> [About this exercise] Using the data below, count the lines that carry the string "none" and write only the count.

> [Data excerpts]
========

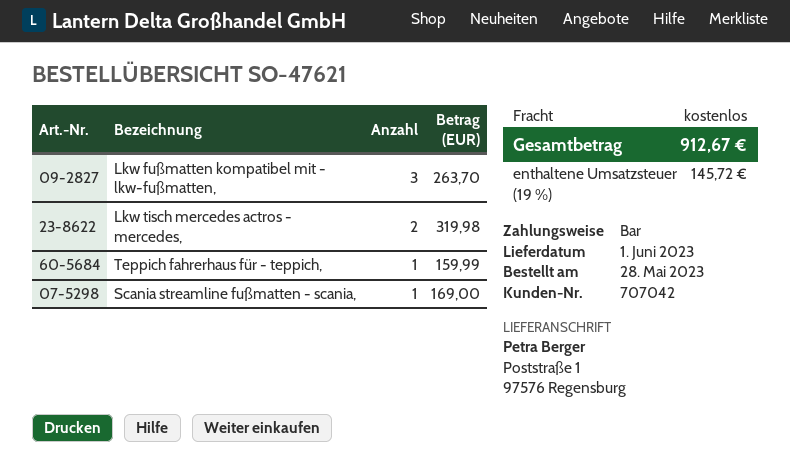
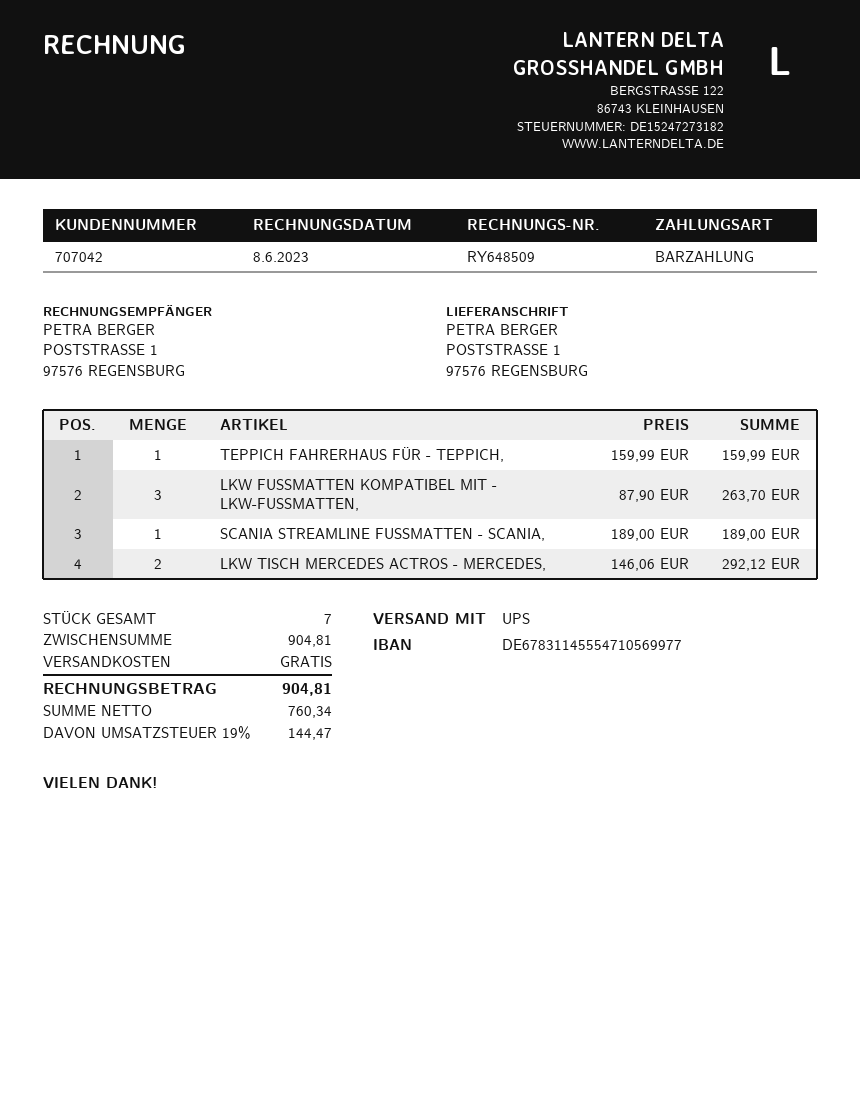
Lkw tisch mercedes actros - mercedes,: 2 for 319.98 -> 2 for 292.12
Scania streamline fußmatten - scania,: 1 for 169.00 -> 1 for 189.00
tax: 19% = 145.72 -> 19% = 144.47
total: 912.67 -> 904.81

========

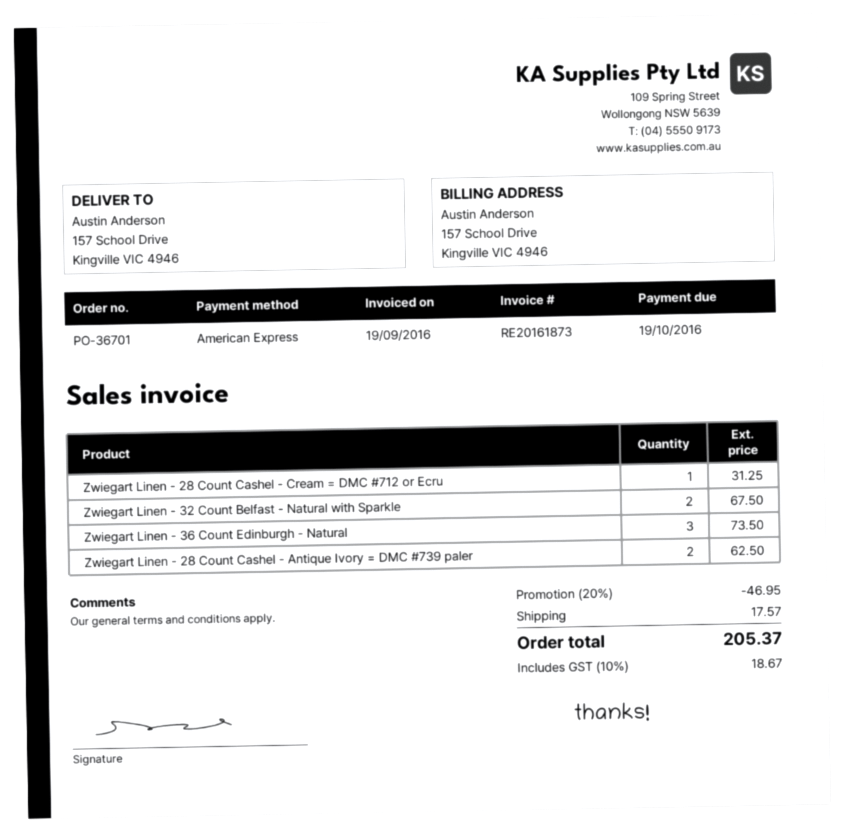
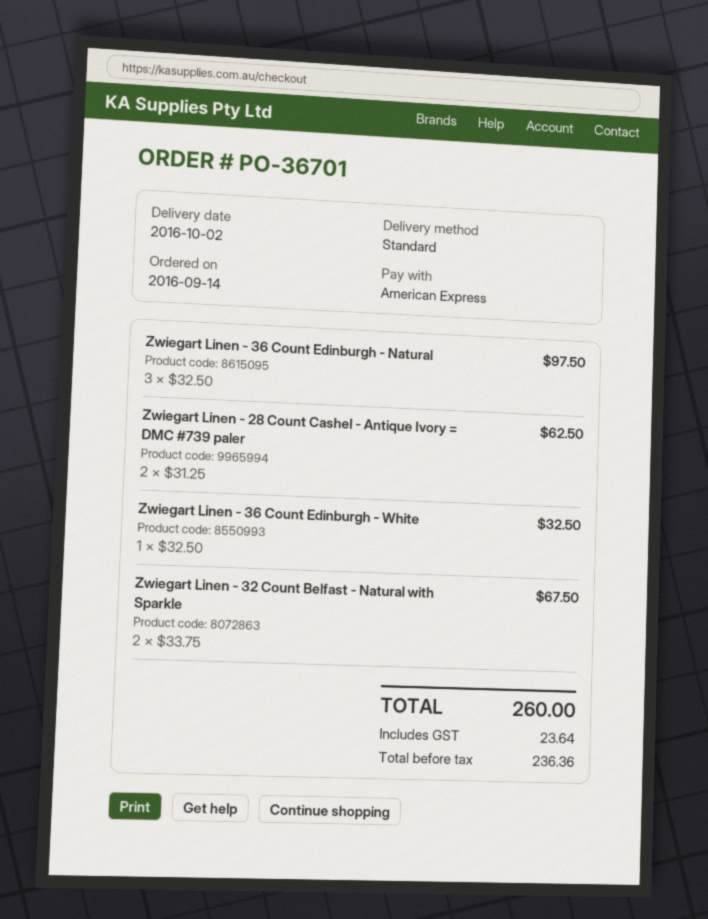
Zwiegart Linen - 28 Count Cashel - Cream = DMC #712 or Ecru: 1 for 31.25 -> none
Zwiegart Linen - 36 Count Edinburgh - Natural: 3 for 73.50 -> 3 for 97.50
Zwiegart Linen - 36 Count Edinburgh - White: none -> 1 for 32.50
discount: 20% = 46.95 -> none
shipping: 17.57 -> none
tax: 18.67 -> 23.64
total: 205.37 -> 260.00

========

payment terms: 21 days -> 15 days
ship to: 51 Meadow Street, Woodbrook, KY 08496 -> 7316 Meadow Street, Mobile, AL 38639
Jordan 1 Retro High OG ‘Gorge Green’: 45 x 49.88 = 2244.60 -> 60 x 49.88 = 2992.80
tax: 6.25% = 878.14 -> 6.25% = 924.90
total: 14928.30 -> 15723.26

========

> [The answer] 4